A child entering "girl front bottom naked" would get very different (not erotic) results to "girl vulva naked" or girl "girl vagina naked" so there is an argument for using emphemisms

"Vulva" should be used by puberty so that discoveries are not being made through peers who may unknowingly perputate dysfucntional or degrading attitudes to female puberty and genitalia

Raising a girl is full of minefields!

HoldMyLatte · 23/09/2024 01:33

Surely what we're calling it for our children has less importance on safety/safeguarding than the conversations we're having with them about it and how, whatever your name for it is, they are our PRIVATE parts. Time and time again you hear stories of survivors of childhood SA where the perpetrator is a male family member e.g. a father and they say things like 'I just thought that was normal for dads to do that'. Whatever we call it - mini, foofoo, vagina - we instill in them that these are our PRIVATE parts and there is a sense of importance in that - and that absolutely no one is allowed to touch them and if they do, you must, must tell mummy/other named trusted adult.

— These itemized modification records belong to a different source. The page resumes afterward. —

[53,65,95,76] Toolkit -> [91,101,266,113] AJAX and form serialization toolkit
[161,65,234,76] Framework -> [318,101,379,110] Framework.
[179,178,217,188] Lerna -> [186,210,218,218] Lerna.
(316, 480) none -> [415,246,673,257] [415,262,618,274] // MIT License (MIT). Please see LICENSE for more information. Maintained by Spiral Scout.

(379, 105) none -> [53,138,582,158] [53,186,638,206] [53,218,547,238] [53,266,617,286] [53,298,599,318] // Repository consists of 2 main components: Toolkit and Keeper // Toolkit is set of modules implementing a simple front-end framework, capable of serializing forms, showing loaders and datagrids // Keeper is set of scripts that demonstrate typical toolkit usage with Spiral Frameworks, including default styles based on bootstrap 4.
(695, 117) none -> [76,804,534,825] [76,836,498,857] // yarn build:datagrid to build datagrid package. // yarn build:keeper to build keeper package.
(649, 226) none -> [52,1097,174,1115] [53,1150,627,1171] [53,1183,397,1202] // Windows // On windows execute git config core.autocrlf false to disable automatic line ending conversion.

RafaistheKingofClay · 23/09/2024 01:44

Razorrain · 23/09/2024 01:21

@RafaistheKingofClay Fanny is wildly inappropriate. I used to the other day (hangover from the 90s) and my daughter was shocked and asked what it meant.

Exactly. The colloquial term that can’t be fitted into either of those categories doesn’t exist. Nobody would bat an eyelid at a small child using willy or balls rather than penis or testicles.

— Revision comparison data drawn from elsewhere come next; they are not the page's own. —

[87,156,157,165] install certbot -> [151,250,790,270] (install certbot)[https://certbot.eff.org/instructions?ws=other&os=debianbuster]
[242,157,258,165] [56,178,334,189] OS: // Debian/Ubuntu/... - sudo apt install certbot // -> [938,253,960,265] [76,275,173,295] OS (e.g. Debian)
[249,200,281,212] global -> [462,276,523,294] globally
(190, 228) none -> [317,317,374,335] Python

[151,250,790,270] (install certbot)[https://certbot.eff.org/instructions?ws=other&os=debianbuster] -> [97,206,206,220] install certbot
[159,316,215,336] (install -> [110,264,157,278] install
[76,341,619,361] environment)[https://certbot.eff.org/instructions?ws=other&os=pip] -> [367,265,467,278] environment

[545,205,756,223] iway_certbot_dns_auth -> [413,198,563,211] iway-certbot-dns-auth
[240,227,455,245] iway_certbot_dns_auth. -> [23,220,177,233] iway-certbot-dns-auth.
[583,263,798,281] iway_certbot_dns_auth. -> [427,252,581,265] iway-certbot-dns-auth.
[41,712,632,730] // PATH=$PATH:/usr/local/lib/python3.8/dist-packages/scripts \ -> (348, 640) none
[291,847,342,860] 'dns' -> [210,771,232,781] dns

ChampagneLassie · 23/09/2024 01:46

I felt similarly to @BabyEl my LO is 2.5 and we currently say her bits, but this thread has convinced me I should use the correct words. I’m just wondering when to start? I admit I do feel a bit uncomfortable about prospect of my daughter bellowing vulva at some point but realise this is my insecurity

Sleepydoor · 23/09/2024 01:48

"my daughter has started to ask ‘what’s this’ pointing at her ‘bits’ and we need an answer soon!"

This part of the OP's post bothers me. The easiest and most organic way of teaching kids about their bodies and, one day, sex, is to give them answers whenever they ask in a straightforward, honest and age-appropriate way. Acting embarrassed or reluctant when they ask questions or telling them you'll tell them when they are older leads to them finding out on the playground. They'll be misinformed, have a sense of misplaced shame around it and/or just never trust you to give them answers to their questions.

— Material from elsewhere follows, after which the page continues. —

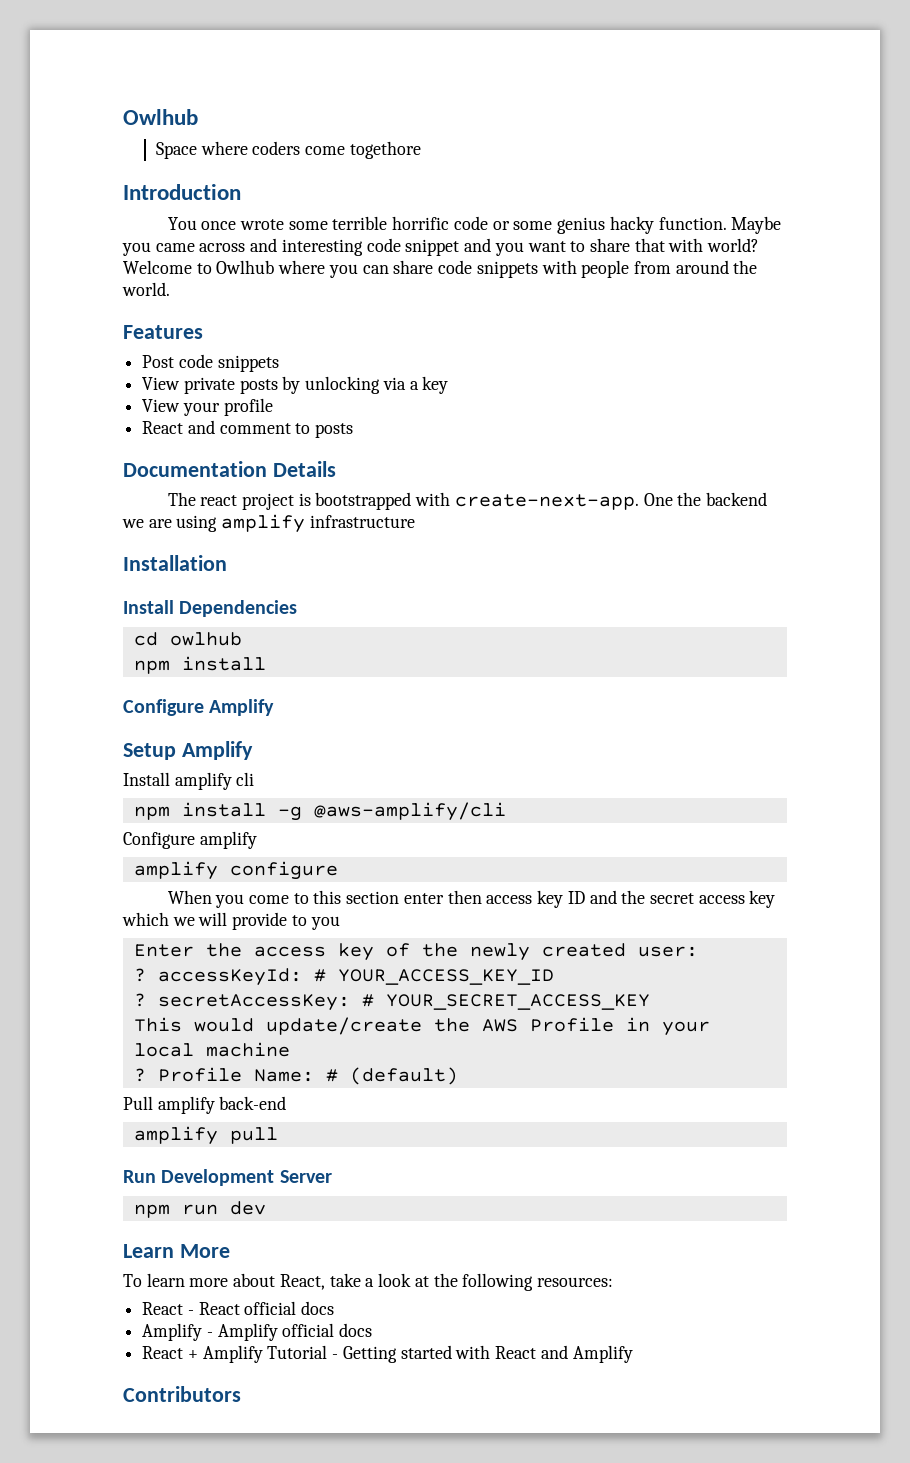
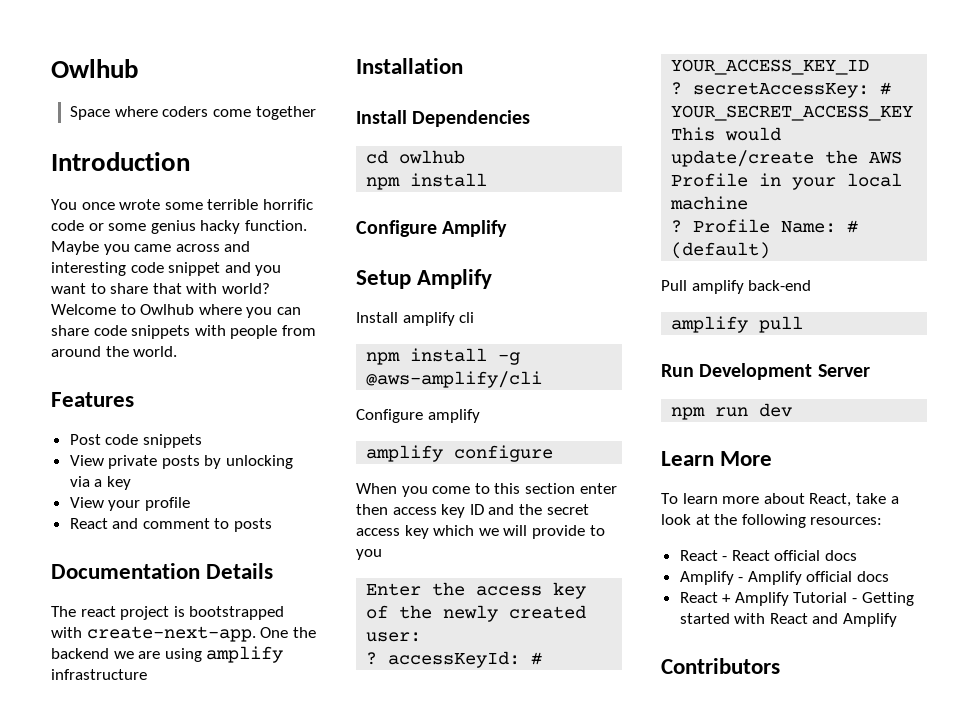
[349,141,421,159] togethore -> [255,106,316,120] together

rubeexcube · 23/09/2024 01:55

I have not RTWT so am probably repeating what people have said but "foof" (OMFG) etc is actually the more embarrassing terminology these days.

Cut the shame!

Just practise saying vaingina/vulva - you'll get used to it and it won't seem weird. My DCs use those words and penis/anus etc no problem. We might have a chuckle over it but we all know what is being referred to.